Using Stand Alone VISTA

In addition to using VISTA through the web server portal, one can also download the visualization module as a stand-alone Java program to create alignment visualization and perform conservation analysis locally. The program is available free for academic and nonprofit research and for a licensing fee to commercial entities. The alignment programs, such as AVID or LAGAN, can be downloaded separately under similar conditions. A detailed Readme file accompanies the package.

The input to stand-alone VISTA consists of one or more alignment files, a "plotfile" that contains parameters for running VISTA, and several optional annotation files (gene annotation, single-nucleotide polymorphisms, repeats, and so on). The stand-alone VISTA is highly customizable, and provides the user with a variety of options for visualization and output. Although the sheer number of options described in the documentation for the stand-alone version of the program can intimidate the user, it is important to note that almost all these parameters are optional.
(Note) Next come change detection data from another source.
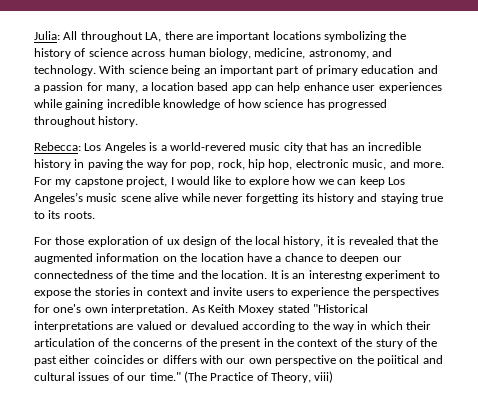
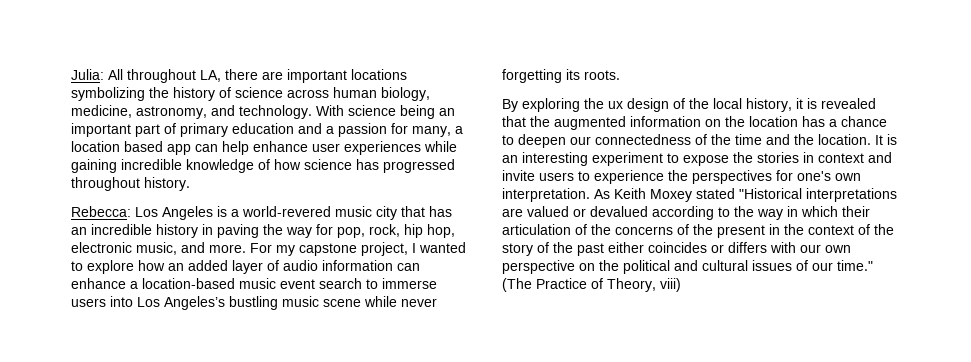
[176,176,232,185] would like -> [419,242,466,253] wanted
[318,176,385,187] we can keep -> [168,260,420,274] [71,278,437,289] [71,296,133,307] an added layer of audio information can enhance a location-based music event search to immerse users into
(83, 198) none -> [229,296,278,310] bustling
[154,193,179,202] alive -> (361, 303) none
[317,193,444,204] [34,210,95,219] [34,236,164,247] history and staying true to its roots. // For those exploration of -> [584,70,620,80] [502,98,604,112] roots. // By exploring the
[246,253,272,262] have -> [802,116,825,127] has
[308,270,362,281] interestng -> [522,152,588,166] interesting
[375,339,403,349] stury -> [502,243,533,256] story
[377,355,420,366] poiitical -> [623,260,670,274] political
It is possible to get acceptable output with just the following bare-bones plotfile:

COORDINATE human ALIGN alignment.out

SEQUENCES human mouse END

The stand-alone version of the VISTA program provides certain features that are not available through the online tools described earlier, such as a "DIFFS" mode, in which the plot represents percent difference, not percent identity— useful for analyzing closely related species. On the other hand, it also only provides static output and does not show any of the precomputed whole-genome alignments available through the VISTA Browser. Researchers are encouraged to take these differences into account when choosing the appropriate tool for a particular task.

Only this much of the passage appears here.